This Is Why Most EVs Don’t Come With a Spare Tyre

This Is Why Most EVs Don’t Come With a Spare Tyre

Something that might confuse a prospective EV owner is the lack of a spare tyre, which you’re likely to notice when shopping for your Tesla Model 3, Polestar 2, or Hyundai Ioniq 5 – or almost every EV in Australia right now.

But why is that? Are EVs so sophisticated that they don’t require a spare tyre?

No, I’m afraid not. The answer is quite simple, to the dismay of many an EV owner. And before you start arguing on behalf of EV manufacturers, can we at least agree that your puncture repair kit is unlikely to totally make up for the missing wheel?

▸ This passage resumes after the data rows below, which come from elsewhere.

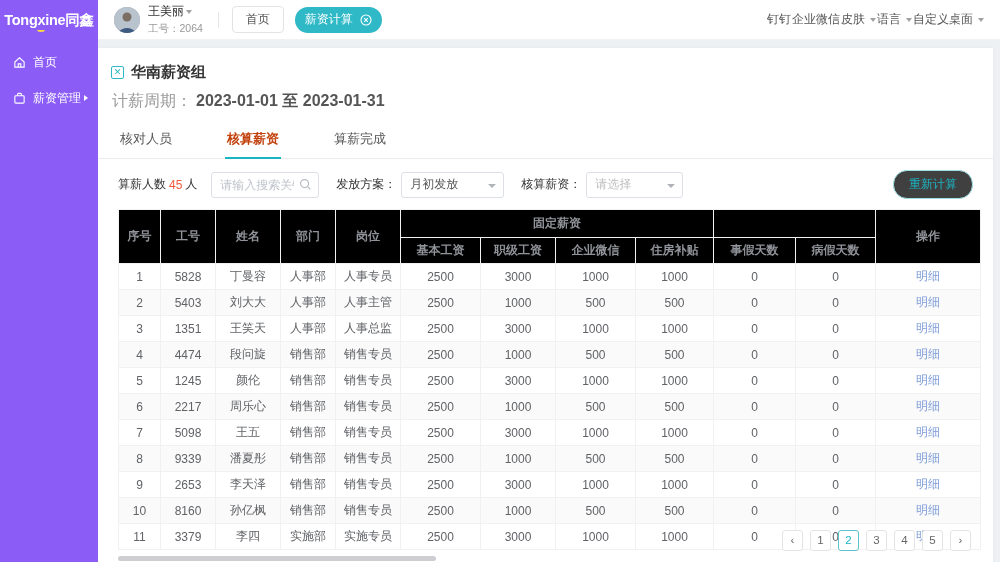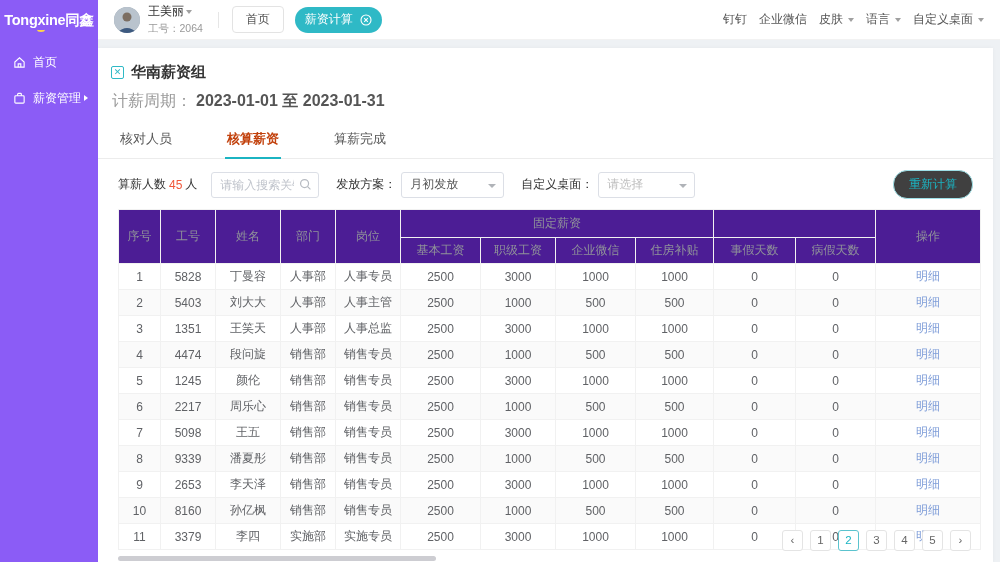"钉钉" .topbar-right { gap: 12px -> 1px }
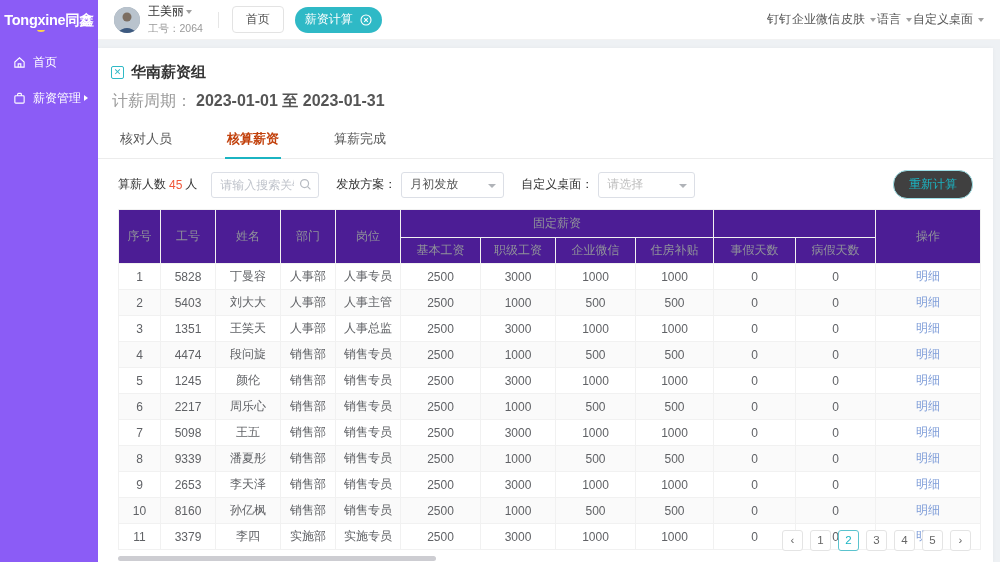"自定义桌面：" span.filter-label { text: 自定义桌面 -> 核算薪资 }
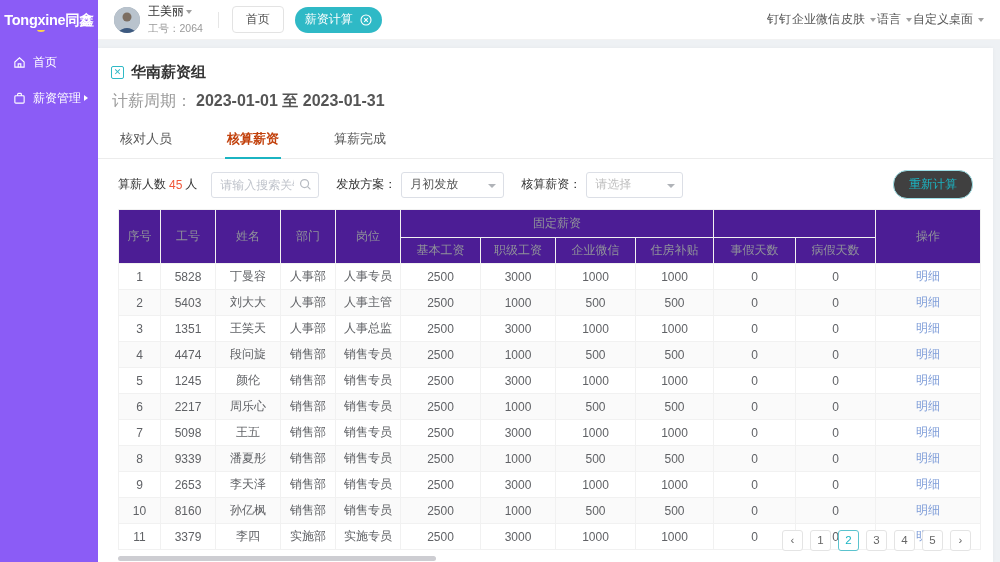"固定薪资" th { background: #4c1d95 -> #000000; font-weight: normal -> bold }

It’s often written that it’s because of the battery that the wheel must be omitted, but this is just one of the reasons. Yes, it does come down to different technology, but no, it’s not all about the battery – in fact, it’s a growing trend among all cars that the spare is being downgraded to a space saver, if at all included instead of a repair kit.

According to Motor and Wheels, the tyres on an EV are typically designed very differently to petrol cars. This is usually to reduce road noise but is also because of the heavier weight that EVs pack.

These bigger wheels do take up a lot of space, space which the battery could theoretically use to add several more kilometres to the range of the vehicle. The weight of a spare tyre doesn’t necessarily impact range, however.

Additionally, modern vehicles typically come with tyre monitoring systems, which keep the pressure managed. While this doesn’t make up for a replacement wheel entirely, it does make tyre management a bit easier, an offloads the responsibility of wheel replacement to an aftercare thought.

Other than these points, it’s often noted that spares are used less often today, but personally, I’d rather have it and not need it, than need it and not have it. Not having one might save money on the part of the manufacturer, but it’s an emergency-case thing.

Over in the U.S., there are a number of EVs with spare tyres, but these are usually much bigger vehicles, like the Ford 150-Lightning or the Rivian R1T.

But here in Australia, they’re simply not that common. Some Audis, Nissan Leafs, the 2024 Hyundai Kona, and the upcoming Chery Omoda E5 come with spares, but beyond these carmakers, spares are just not all that common in EVs. The Omoda E5 even has a full-size spare!

The good news is that you can pick up a spare after the purchase, but the bad news is that there’s typically no assigned place for it to go or fit. If you pick up a regular tyre to use as a spare, this should work fine, but keep in mind it will affect the range. Even some petrol vehicles are now lacking the humble backup tyre.

Will this change? Hopefully, as the technology improves, but for now the spare tyre isn’t a common EV feature.